I Finally Checked My Old Voicemails, What I Found Was Terrifying
So, I just checked my voicemails for the first time in forever.
I remember in the past frantically checking to see who had called and for what reason, but given the state of technology with texting, Facebook, etc., I hadn’t given my inbox a second thought for the longest time.
My father complained this afternoon when I did not answer his call that my inbox was now clogged. Boredom overtook me. Having to check a word document last modified in 2011 for the password, I finally decided to listen to my voicemails.
After ten or so messages, I almost dropped the phone.
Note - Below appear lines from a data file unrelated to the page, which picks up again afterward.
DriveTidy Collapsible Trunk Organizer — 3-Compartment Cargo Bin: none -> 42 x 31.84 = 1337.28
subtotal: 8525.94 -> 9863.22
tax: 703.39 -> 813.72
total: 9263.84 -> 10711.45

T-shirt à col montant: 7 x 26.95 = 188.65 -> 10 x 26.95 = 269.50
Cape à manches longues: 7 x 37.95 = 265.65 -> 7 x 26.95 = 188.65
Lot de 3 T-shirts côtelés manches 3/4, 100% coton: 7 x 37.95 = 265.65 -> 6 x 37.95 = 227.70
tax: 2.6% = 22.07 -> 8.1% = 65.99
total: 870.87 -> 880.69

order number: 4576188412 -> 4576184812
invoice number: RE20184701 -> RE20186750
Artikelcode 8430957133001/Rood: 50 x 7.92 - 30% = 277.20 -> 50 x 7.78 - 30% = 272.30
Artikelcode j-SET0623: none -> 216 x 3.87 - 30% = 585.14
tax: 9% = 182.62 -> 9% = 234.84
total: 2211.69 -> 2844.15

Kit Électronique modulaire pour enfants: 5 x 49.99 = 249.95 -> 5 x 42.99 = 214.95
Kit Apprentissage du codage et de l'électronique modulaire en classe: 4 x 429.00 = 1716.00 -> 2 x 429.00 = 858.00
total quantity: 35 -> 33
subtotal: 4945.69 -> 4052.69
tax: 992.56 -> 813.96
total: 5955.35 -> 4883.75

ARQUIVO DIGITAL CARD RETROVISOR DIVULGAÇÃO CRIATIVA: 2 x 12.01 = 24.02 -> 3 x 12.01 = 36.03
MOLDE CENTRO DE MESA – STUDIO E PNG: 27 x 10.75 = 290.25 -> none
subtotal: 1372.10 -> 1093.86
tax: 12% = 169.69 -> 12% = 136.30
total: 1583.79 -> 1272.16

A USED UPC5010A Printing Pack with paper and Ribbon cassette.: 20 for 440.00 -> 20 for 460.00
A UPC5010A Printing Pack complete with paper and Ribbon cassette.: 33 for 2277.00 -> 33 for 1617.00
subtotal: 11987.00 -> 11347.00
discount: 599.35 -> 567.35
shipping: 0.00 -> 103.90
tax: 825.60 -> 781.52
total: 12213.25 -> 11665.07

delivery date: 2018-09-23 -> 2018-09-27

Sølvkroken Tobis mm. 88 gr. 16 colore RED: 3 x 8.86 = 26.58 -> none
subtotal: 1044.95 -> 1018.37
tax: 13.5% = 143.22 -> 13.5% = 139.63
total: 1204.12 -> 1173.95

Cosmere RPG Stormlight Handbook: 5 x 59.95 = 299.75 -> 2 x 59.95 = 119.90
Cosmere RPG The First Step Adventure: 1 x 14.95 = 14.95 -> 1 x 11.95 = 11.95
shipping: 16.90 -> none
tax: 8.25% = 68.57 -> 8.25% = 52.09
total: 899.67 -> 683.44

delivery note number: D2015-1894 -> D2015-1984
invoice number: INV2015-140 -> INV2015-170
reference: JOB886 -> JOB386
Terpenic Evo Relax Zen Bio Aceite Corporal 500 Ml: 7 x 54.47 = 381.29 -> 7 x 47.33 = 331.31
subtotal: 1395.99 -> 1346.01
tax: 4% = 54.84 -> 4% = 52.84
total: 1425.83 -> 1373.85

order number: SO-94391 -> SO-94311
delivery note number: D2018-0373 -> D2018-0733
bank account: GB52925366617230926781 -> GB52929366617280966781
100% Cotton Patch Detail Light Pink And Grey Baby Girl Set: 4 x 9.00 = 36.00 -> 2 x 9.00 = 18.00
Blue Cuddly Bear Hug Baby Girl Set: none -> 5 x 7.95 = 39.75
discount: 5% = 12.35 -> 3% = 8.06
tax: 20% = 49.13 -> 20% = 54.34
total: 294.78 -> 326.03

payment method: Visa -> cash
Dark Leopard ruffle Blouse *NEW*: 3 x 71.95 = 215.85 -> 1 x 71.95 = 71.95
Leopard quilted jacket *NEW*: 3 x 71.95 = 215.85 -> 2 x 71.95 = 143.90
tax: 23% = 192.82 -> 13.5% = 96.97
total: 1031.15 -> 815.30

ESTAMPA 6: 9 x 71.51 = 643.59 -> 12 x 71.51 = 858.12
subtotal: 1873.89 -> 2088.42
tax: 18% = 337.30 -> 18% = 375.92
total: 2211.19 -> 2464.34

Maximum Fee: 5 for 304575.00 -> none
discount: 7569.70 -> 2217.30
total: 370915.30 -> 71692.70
An all encompassing shudder ran up and down my spine when I heard the voice of my ex-girlfriend. The last I had talked to her, we were going to attempt a drunken reconciliation. This would have required me driving two hours back to my hometown in an intoxicated stupor. I came to my better senses and never met up with her that night. I hadn’t talked to her in a couple years at the time and figured I should just let the past remain there. As a matter of fact, I remember being so repulsed by the notion of meeting up with her crazy ass that when I woke up the next day I turned off my phone for at least a week to avoid any contact with her.
This girl was POSSESSIVE (but hot as fuck!). Even after dating for only a few months, she would tell anybody within earshot how much she loved me. She made me extremely uncomfortable with her professions of love and clingy nature. She even began to talk about children in our short time together. I wasn’t ready for that type of intense relationship and began the arduous task of breaking it off with her.
With my phone to my ear, my disbelief built to utter incredulity. The voicemails continued, calling for me to meet up at our special place (the bar that we met at). As the indifferent, robotic voice on the phone kept informing the timestamp of these messages, my blood began to run cold.
The message remained the same. I received at least ten stating the exact same thing, muddled and barely understandable with the incessant noise (a piercing sound resembling static) in the background.
“Meet me at our special place. Don’t be late.”
You see, Miriam died on the way to meet me that night.
She drove to our bar and killed herself as well as a small child in the sedan she plowed into.
It took me a long time to process the guilt I felt for my role in her demise, and these voicemails were salt on old wounds. As they continued, the feelings of remorse were replaced with horror as the timestamps belied her date of death.
Messages from October, November, fucking February… long after the funeral I neglected to attend.
The last voicemail in my inbox is concise and crystal. The mechanical and eerily impersonal voice informs me that I had received it this morning. It does not sound like the other ones mired in noise. It just simply states its message.
“I can’t wait to be with you tonight.”